Your instructions:
Go through the entries below and pick out every line with "Mean".

[Stored items from a collection]

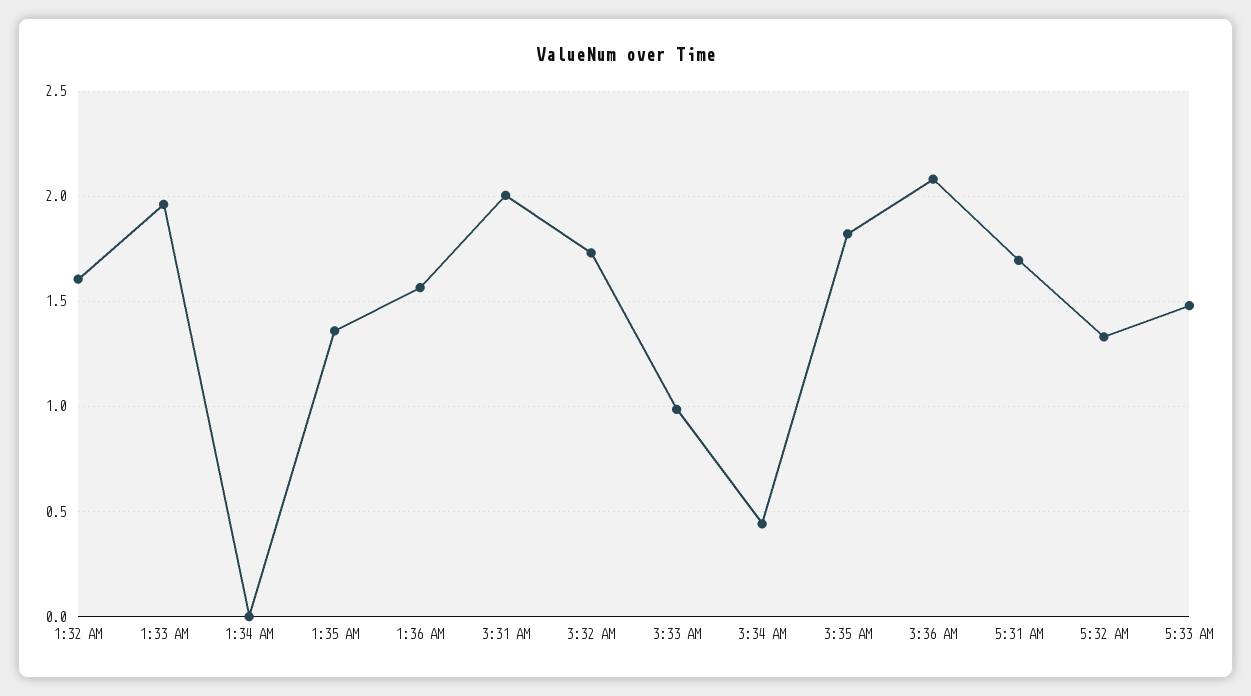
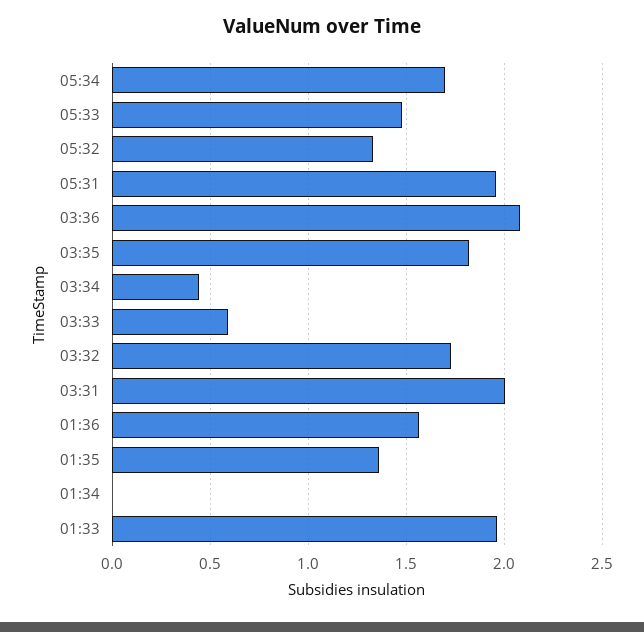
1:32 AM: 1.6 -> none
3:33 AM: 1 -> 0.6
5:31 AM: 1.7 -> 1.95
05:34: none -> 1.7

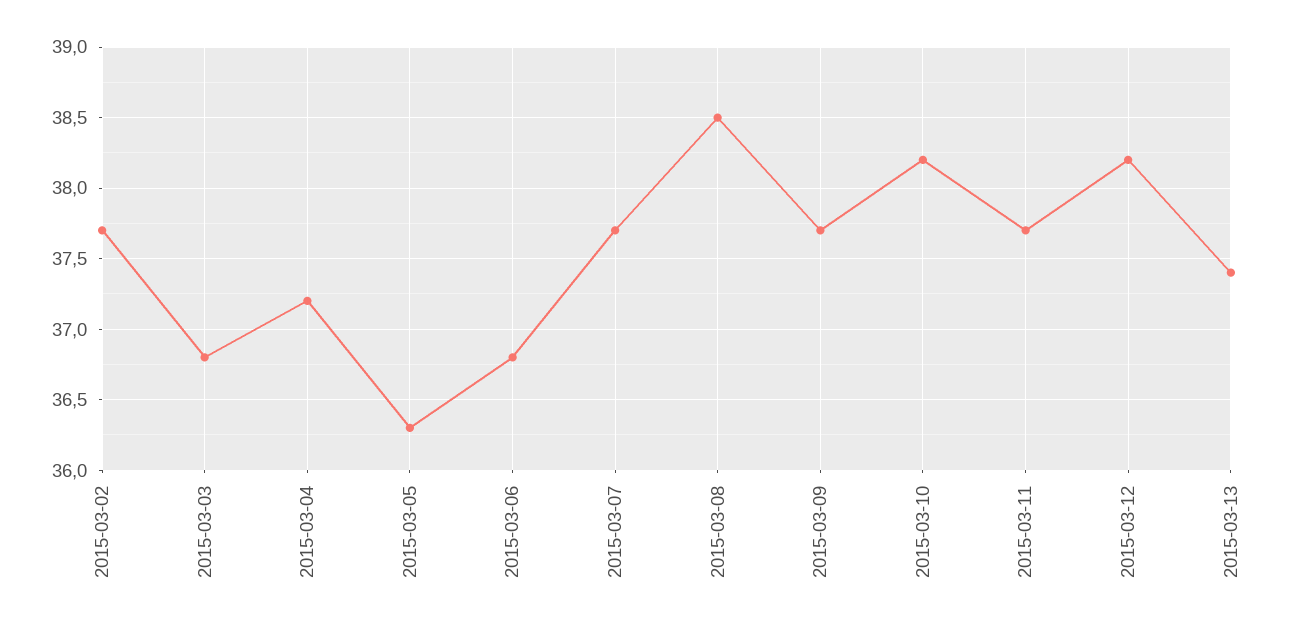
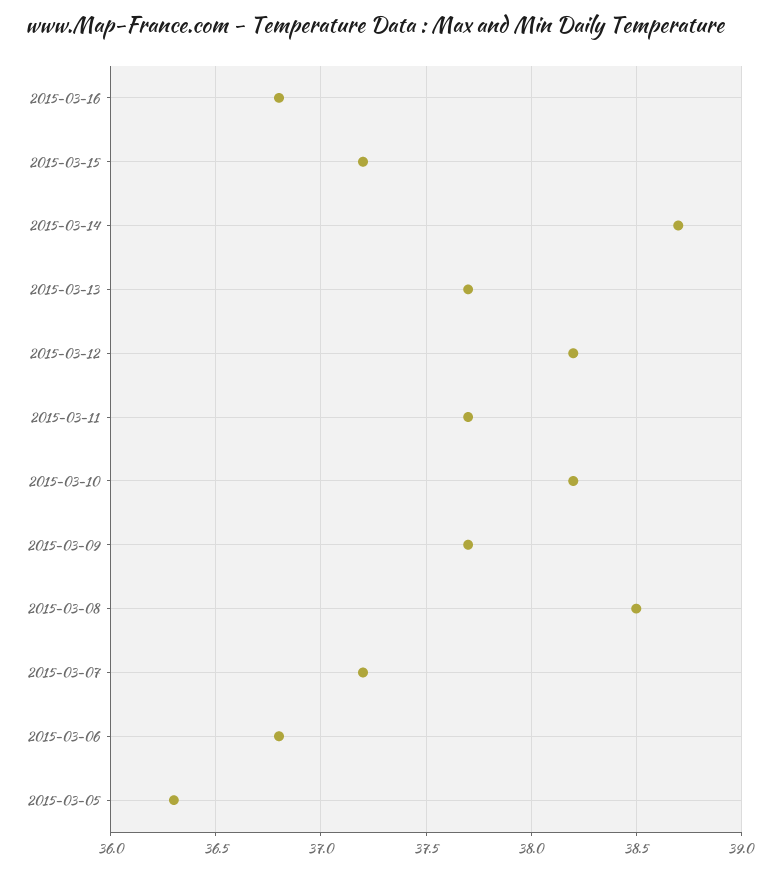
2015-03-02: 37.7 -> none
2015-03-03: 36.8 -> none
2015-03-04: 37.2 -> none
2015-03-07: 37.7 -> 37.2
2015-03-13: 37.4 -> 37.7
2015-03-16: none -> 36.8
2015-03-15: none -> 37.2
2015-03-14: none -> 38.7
---
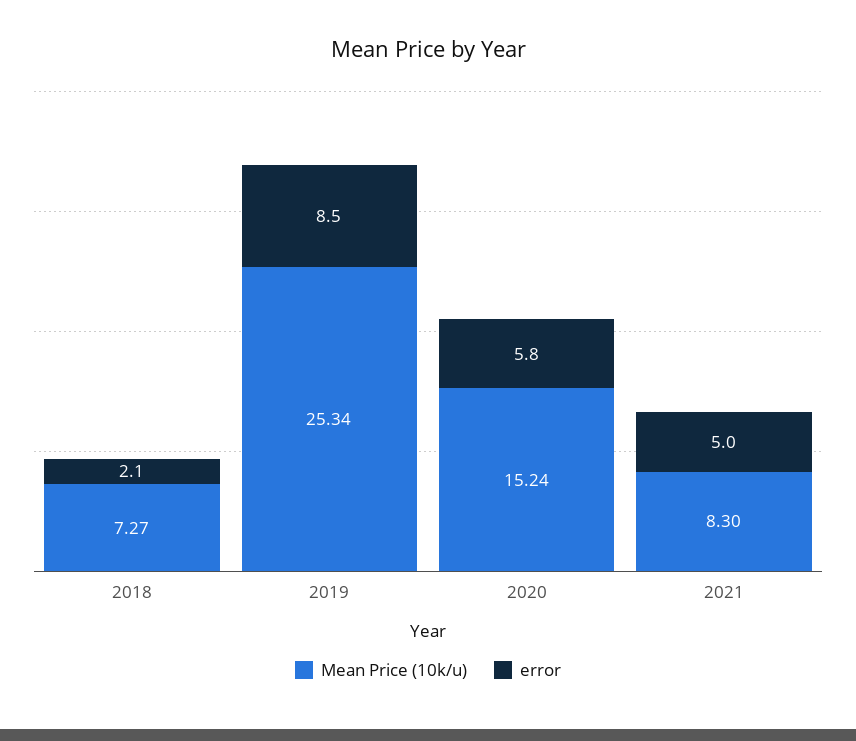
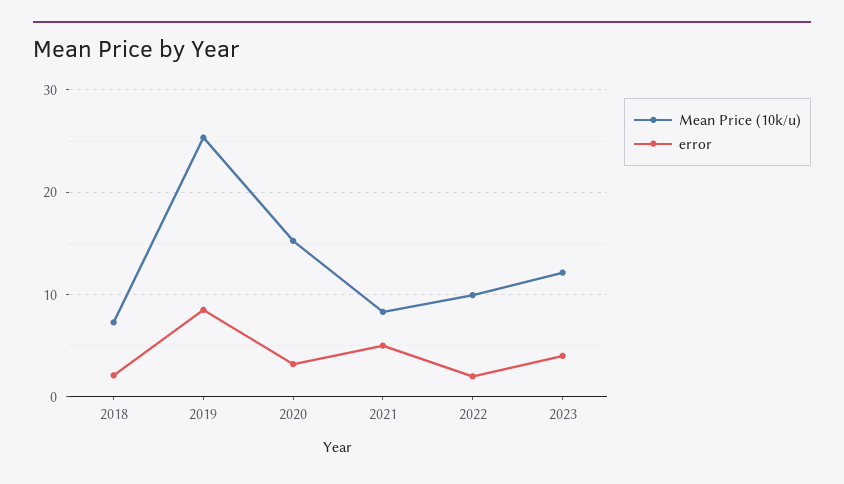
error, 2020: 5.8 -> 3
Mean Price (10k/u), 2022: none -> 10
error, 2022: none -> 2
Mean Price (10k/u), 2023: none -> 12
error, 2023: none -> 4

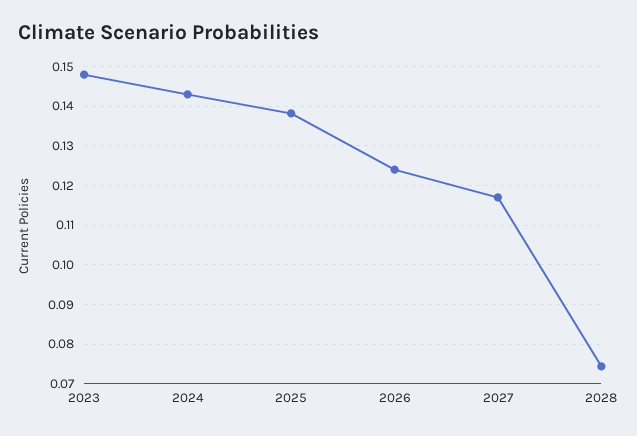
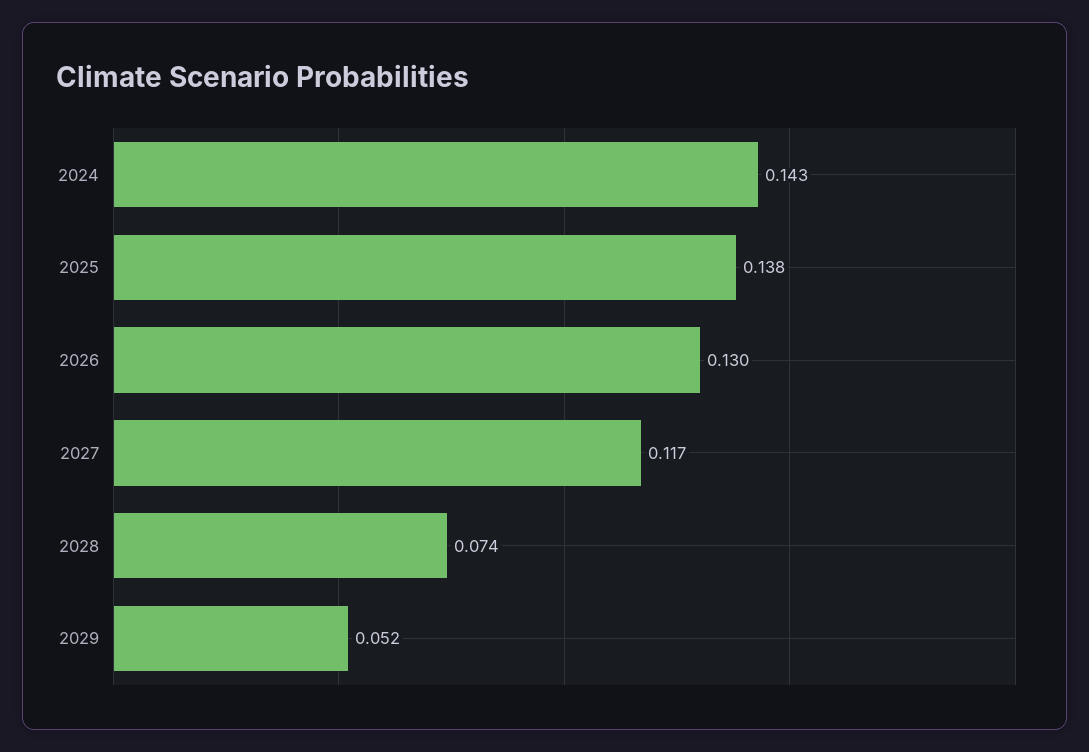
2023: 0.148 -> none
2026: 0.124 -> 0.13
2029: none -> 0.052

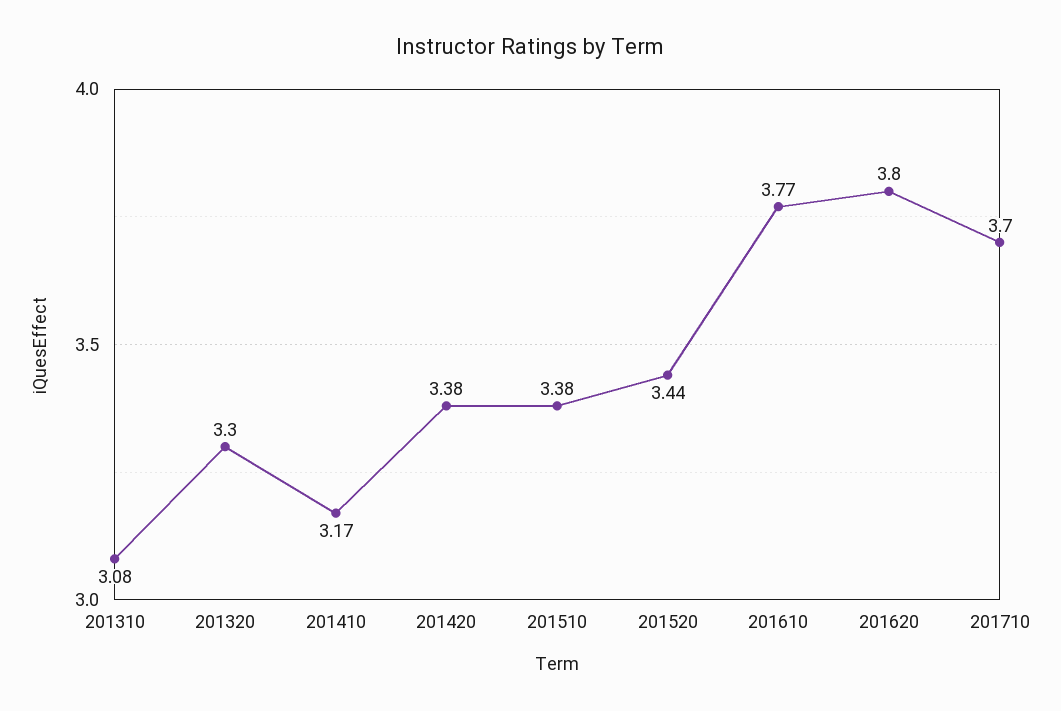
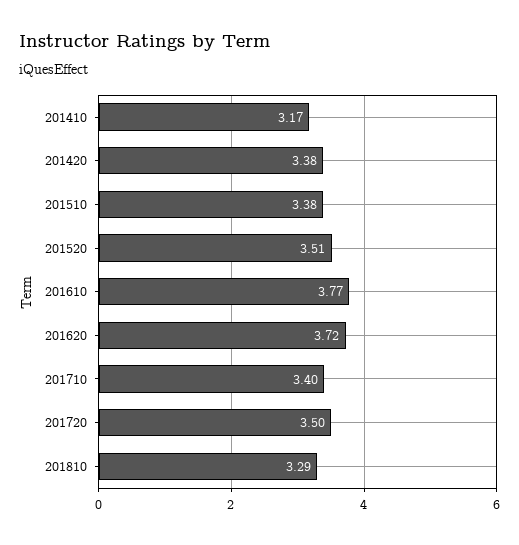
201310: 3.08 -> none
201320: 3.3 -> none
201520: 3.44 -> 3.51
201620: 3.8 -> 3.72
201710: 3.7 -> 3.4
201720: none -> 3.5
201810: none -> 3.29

Output:
Mean Price (10k/u), 2022: none -> 10
Mean Price (10k/u), 2023: none -> 12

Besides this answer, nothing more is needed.